A Machine Learning Approach to Identifying Malicious DNS Requests through Server Log Analysis
Authors
Kolla, Teja
Issue Date
2023-08
Degree
MSc in Data Analytics
Publisher
Dublin Business School
Rights holder
Rights
Items in eSource are protected by copyright. Previously published items are made available in accordance with the copyright policy of the publisher/copyright holder.
Abstract
In the dynamic landscape of digital connectivity, the Domain Name System (DNS) plays a significant role
in internet infrastructure, enabling the translation of human readable domain names into machine
understandable IP addresses. Unfortunately, this critical service also presents a vulnerable entry point for
cyber attackers to execute a range of malicious activities including phishing, malware distribution, and
domain hijacking.
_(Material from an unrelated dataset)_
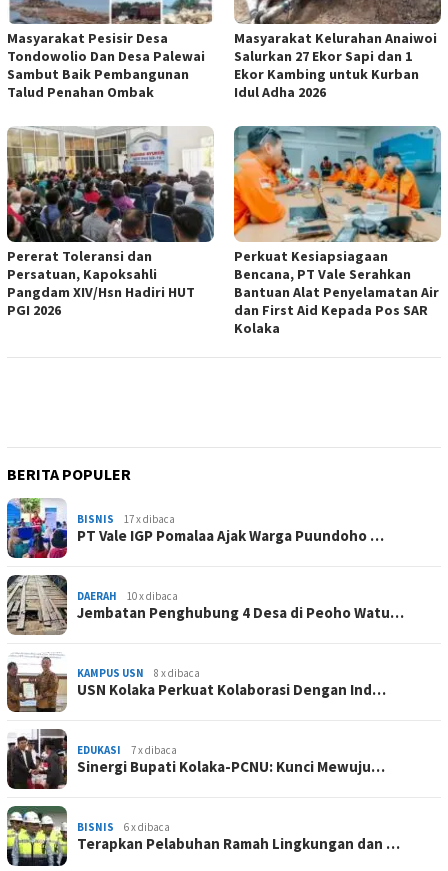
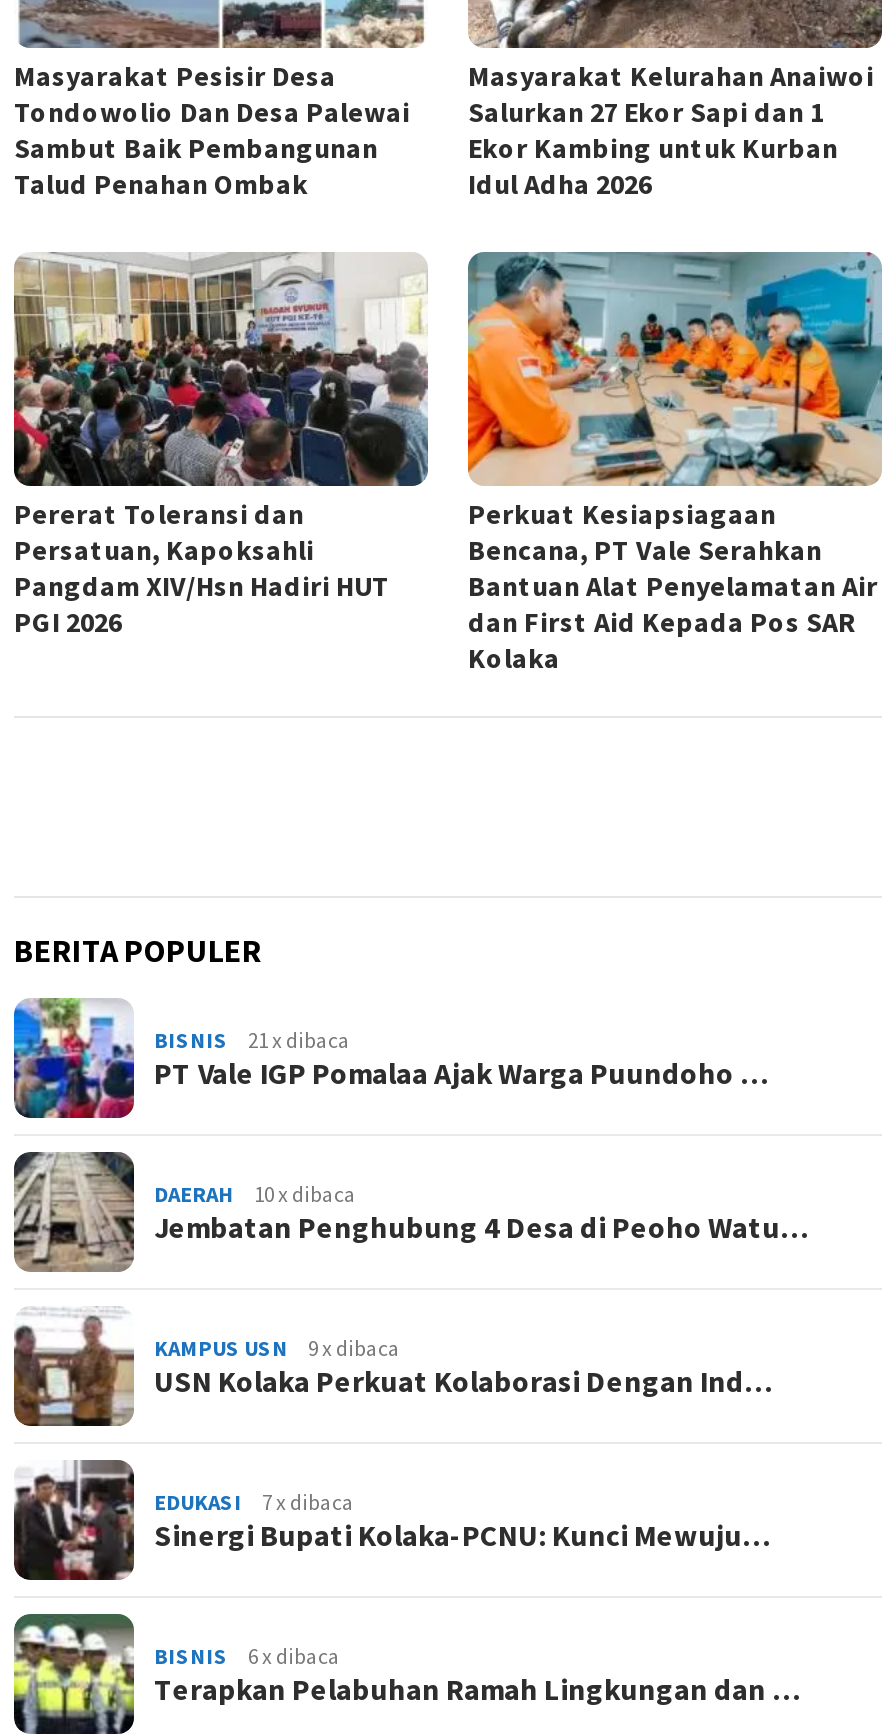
- BISNIS 17 x dibaca
+ BISNIS 21 x dibaca

- KAMPUS USN 8 x dibaca
+ KAMPUS USN 9 x dibaca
Traditional manual analysis of DNS traffic struggles to cope with the volume and
complexity of modern cyber threats. To address this challenge, a comprehensive approach is proposed
that harnesses the capabilities of machine learning for the identification of malicious DNS requests
through server log analysis. The primary objective of this research is to design, implement, and evaluate
a robust machine learning framework capable of distinguishing between benign and malicious DNS
requests. Using a diverse dataset of server logs, appropriate preprocessing techniques are employed to
cleanse and transform the raw data into a suitable format for analysis. The approach focuses on the
identification of relevant features and the engineering of domain-specific attributes that capture the
behavior of both legitimate and malicious requests. Through a comprehensive evaluation process, a range
of machine learning algorithms suitable for classification tasks are explored. The chosen models undergo
critical assessment using established evaluation metrics to quantify their performance in differentiating
between malicious and benign DNS requests.